Just this weekend, I went down to the dealership to get my tire pressure monitoring system fixed. Eventually, I found out that I didn't even have sensors in any of my wheels. My Gen II LS Manual came with the standard 15" steel wheels with bolt-on wheel covers. Eventually, the rims shop installed the sensors, but it was such an unnecessary hassle to begin with.
Anyways, I talked to a friend today, and they told me that the wheels should have come with sensors, regardless of "trim." That makes sense, considering the TPMS is required to be in every vehicle by the federal government. The dealership did switch out their showroom wheels for the standard wheels just before I drove off the lot, so I'm thinking that the "standard" wheels they put on might have simply been old spares that they had lying around. I say old as in, they might have been manufactured before the TPMS mandate.
Has Chevy ever manufactured wheels without sensors in the past decade? If not, I should really be concerned about exactly how old my tires are.


----------



## boraz (Aug 29, 2013)

your tires have codes stamped on them

What is a tire date code and where do I find it? | TireBuyer.com


----------



## ChevyGuy (Dec 13, 2014)

28c_Beta said:


> Has Chevy ever manufactured wheels without sensors in the past decade?

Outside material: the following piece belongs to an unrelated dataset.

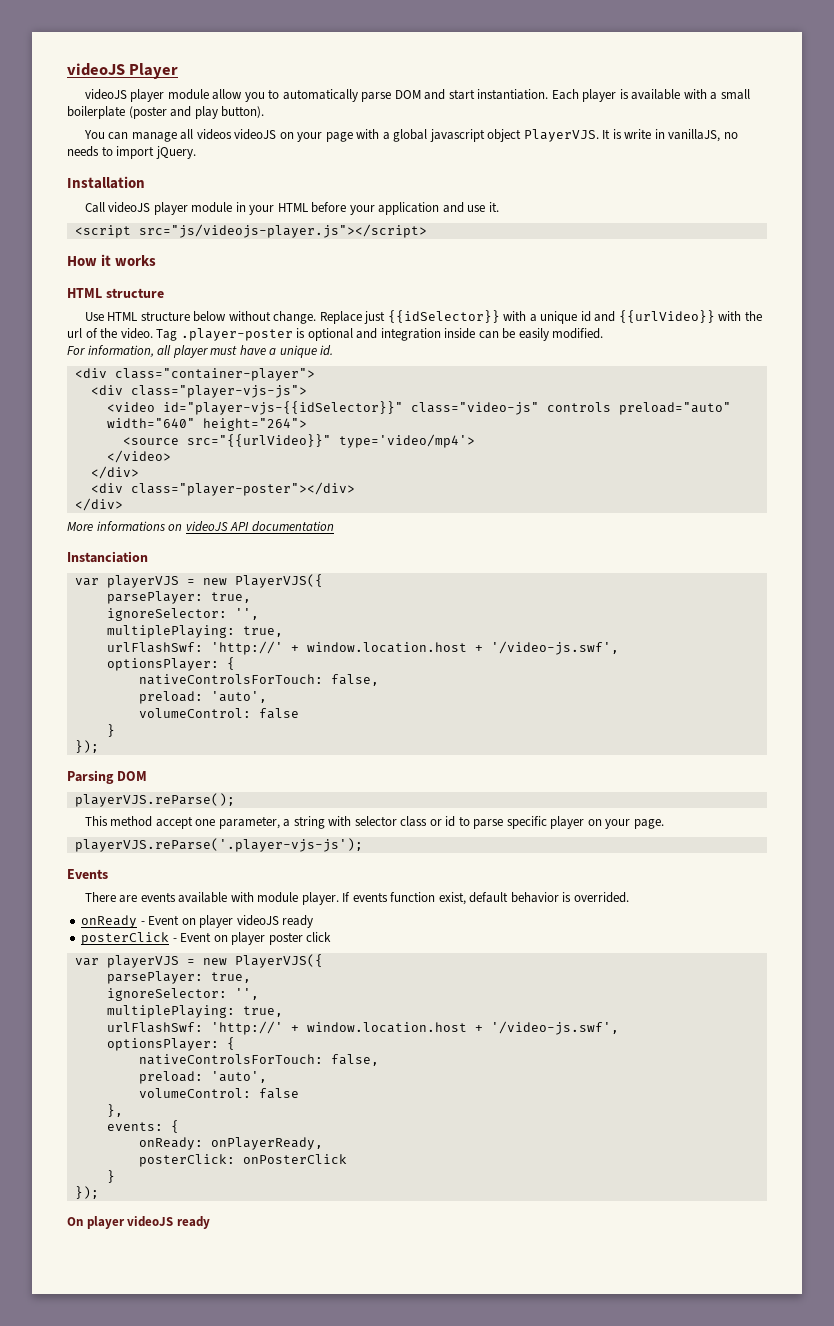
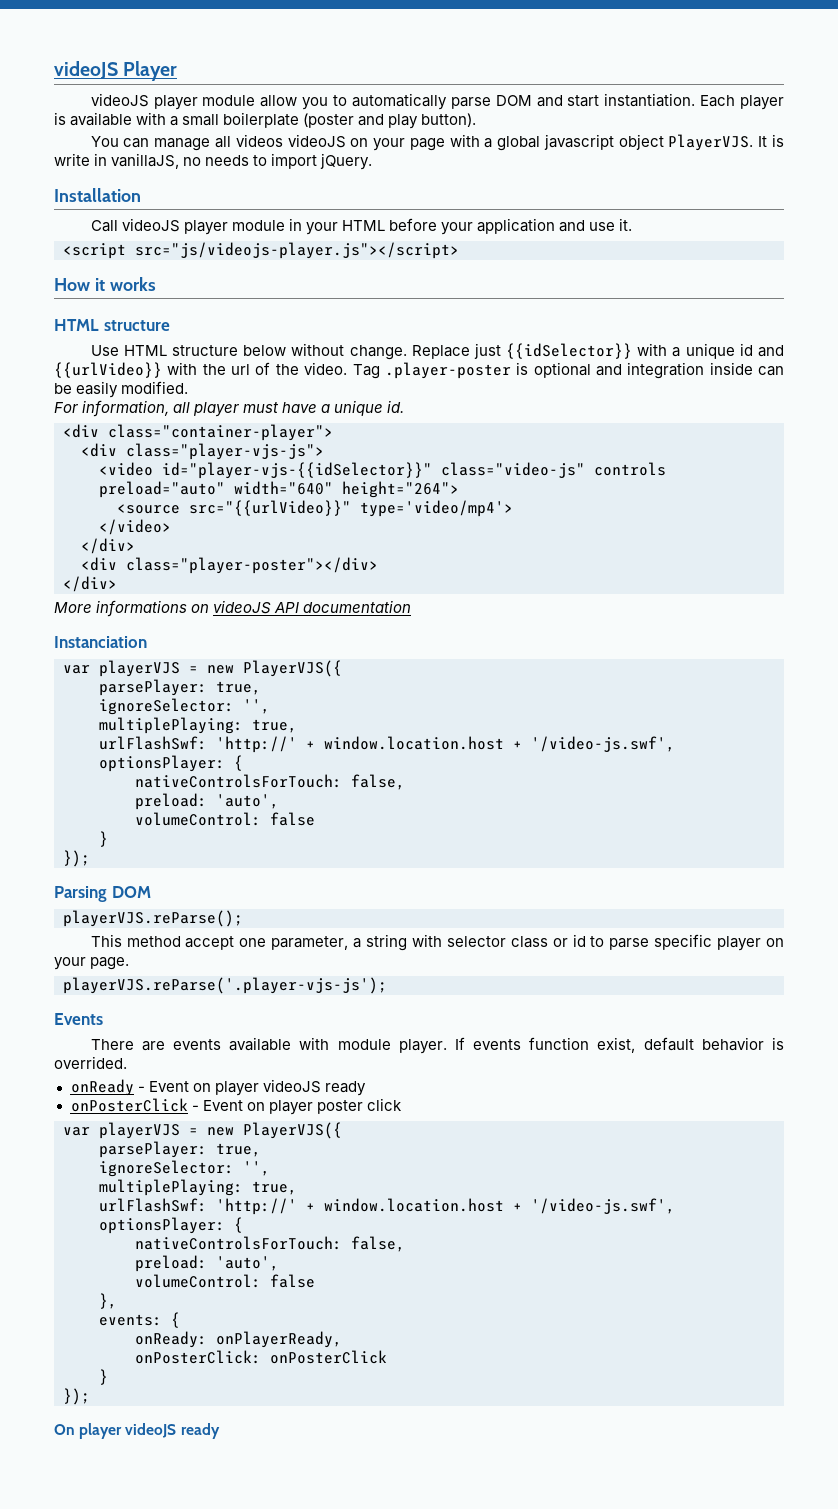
- posterClick - Event on player poster click
+ onPosterClick - Event on player poster click
- posterClick: onPosterClick
+ onPosterClick: onPosterClick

Some kind of TPMS has been required since late 2007. But not all require sensors. I'm wondering if you got Canadian wheels. IIRC, their models don't always have TPMS.


----------



## ChevyCanuck (Sep 27, 2016)

I can confirm that TPMS are not required in Canada. My 2010 Equinox did not have them.


----------



## lisahallak (Oct 4, 2016)

I am having a similar issue. My TPMS light has been lit on my dash which has been a real pain and I figured it was because a few months ago after my car failed state inspection for a couple of tires, my husband took 2 wheels off of our 2006 Chevy Impala, which of course does not have TPMS and put them on my 2011 Chevy Impala and after that is when my TPMS light started showing. When I went the other day to get some new tires, I asked about the light and they informed me, I don't even have sensors on those wheels and that is why my TPMS light was on. So now I want to order sensors and have this issue fixed but want to keep the same wheels on my car so in searching for the right fitting TPMS sensors, I am wondering if I get TPMS sensors for a 2011 Chevy Impala or for a 2006 Chevy Impala since the wheels on the 2011 are from a 2006 Chevy Impala or does it matter. I want to make sure they will fit and also make sure they will work on my 2011. Or are they universal? Just not sure what to order. I saw them on Rock Auto pretty reasonable and Walmart will install them for free. Does anyone know?


----------



## lisahallak (Oct 4, 2016)

I am having a similar issue. My TPMS light has been lit on my dash which has been a real pain and I figured it was because a few months ago after my car failed state inspection for a couple of tires, my husband took 2 wheels off of our 2006 Chevy Impala, which of course does not have TPMS and put them on my 2011 Chevy Impala and after that is when my TPMS light started showing. When I went the other day to get some new tires, I asked about the light and they informed me, I don't even have sensors on those wheels and that is why my TPMS light was on. So now I want to order sensors and have this issue fixed but want to keep the same wheels on my car so in searching for the right fitting TPMS sensors, I am wondering if I get TPMS sensors for a 2011 Chevy Impala or for a 2006 Chevy Impala since the wheels on the 2011 are from a 2006 Chevy Impala or does it matter. I want to make sure they will fit and also make sure they will work on my 2011. Or are they universal? Just not sure what to order. I saw them on Rock Auto pretty reasonable and Walmart will install them for free. Does anyone know?


----------



## ChevyGuy (Dec 13, 2014)

Personally, I'd ask hubby to swap the tires back. Why spend the money on new TPMS senors (about $100) when you have them on a car that can't use them?


----------